*Source records*
####

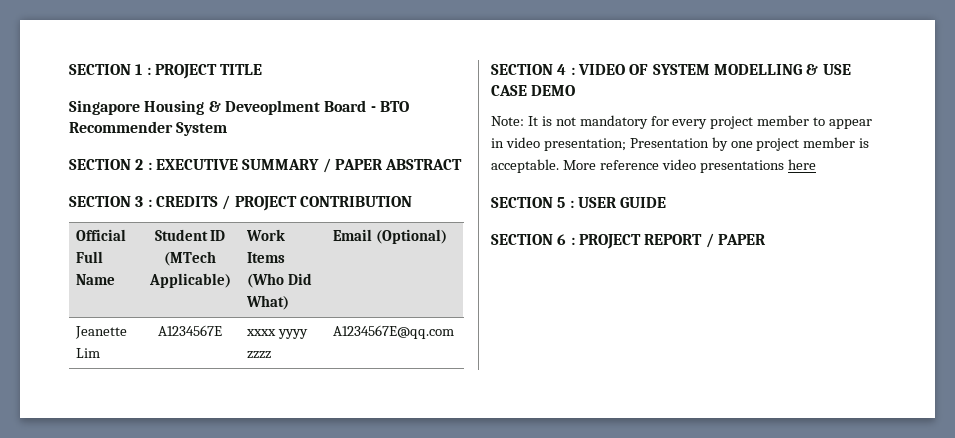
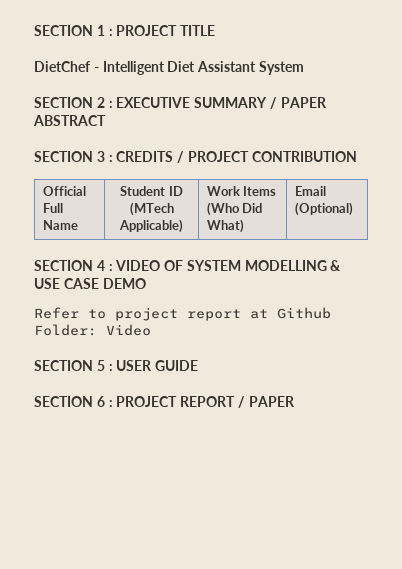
- Singapore Housing & Deveoplment Board - BTO Recommender System
+ DietChef - Intelligent Diet Assistant System
- Jeanette Lim | A1234567E | xxxx yyyy zzzz | A1234567E@qq.com
- Note: It is not mandatory for every project member to appear in video presentation; Presentation by one project member is acceptable. More reference video presentations here
+ Refer to project report at Github Folder: Video

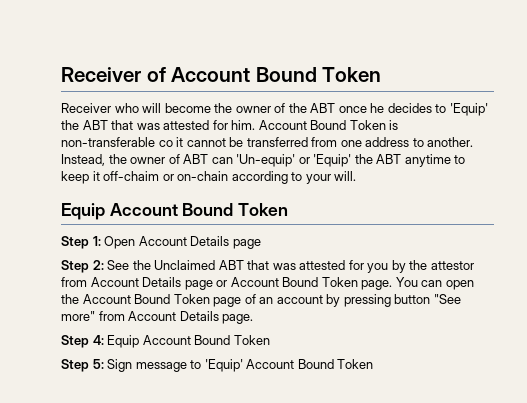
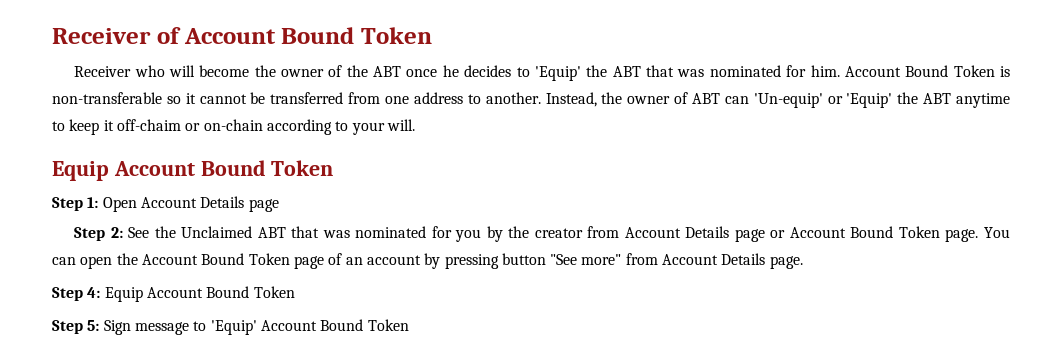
- Receiver who will become the owner of the ABT once he decides to 'Equip' the ABT that was attested for him.
+ Receiver who will become the owner of the ABT once he decides to 'Equip' the ABT that was nominated for him.
- Account Bound Token is non-transferable co it cannot be transferred from one address to another.
+ Account Bound Token is non-transferable so it cannot be transferred from one address to another.
- Step 2: See the Unclaimed ABT that was attested for you by the attestor from Account Details page or Account Bound Token page.
+ Step 2: See the Unclaimed ABT that was nominated for you by the creator from Account Details page or Account Bound Token page.

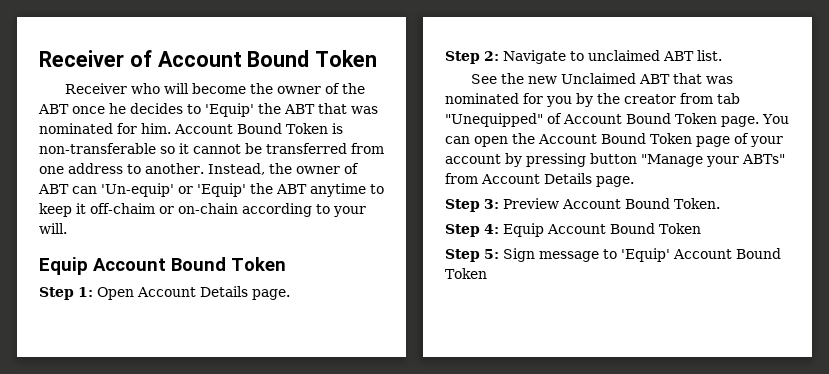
- Step 1: Open Account Details page
+ Step 1: Open Account Details page.
- Step 2: See the Unclaimed ABT that was nominated for you by the creator from Account Details page or Account Bound Token page.
+ Step 2: Navigate to unclaimed ABT list.
+ See the new Unclaimed ABT that was nominated for you by the creator from tab "Unequipped" of Account Bound Token page.
- You can open the Account Bound Token page of an account by pressing button "See more" from Account Details page.
+ You can open the Account Bound Token page of your account by pressing button "Manage your ABTs" from Account Details page.
+ Step 3: Preview Account Bound Token.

####

*Exercise brief*
The material is to be reproduced verbatim, and no picture may appear in the copy.

*Task response*
- Singapore Housing & Deveoplment Board - BTO Recommender System
+ DietChef - Intelligent Diet Assistant System
- Jeanette Lim | A1234567E | xxxx yyyy zzzz | A1234567E@qq.com
- Note: It is not mandatory for every project member to appear in video presentation; Presentation by one project member is acceptable. More reference video presentations here
+ Refer to project report at Github Folder: Video

- Receiver who will become the owner of the ABT once he decides to 'Equip' the ABT that was attested for him.
+ Receiver who will become the owner of the ABT once he decides to 'Equip' the ABT that was nominated for him.
- Account Bound Token is non-transferable co it cannot be transferred from one address to another.
+ Account Bound Token is non-transferable so it cannot be transferred from one address to another.
- Step 2: See the Unclaimed ABT that was attested for you by the attestor from Account Details page or Account Bound Token page.
+ Step 2: See the Unclaimed ABT that was nominated for you by the creator from Account Details page or Account Bound Token page.

- Step 1: Open Account Details page
+ Step 1: Open Account Details page.
- Step 2: See the Unclaimed ABT that was nominated for you by the creator from Account Details page or Account Bound Token page.
+ Step 2: Navigate to unclaimed ABT list.
+ See the new Unclaimed ABT that was nominated for you by the creator from tab "Unequipped" of Account Bound Token page.
- You can open the Account Bound Token page of an account by pressing button "See more" from Account Details page.
+ You can open the Account Bound Token page of your account by pressing button "Manage your ABTs" from Account Details page.
+ Step 3: Preview Account Bound Token.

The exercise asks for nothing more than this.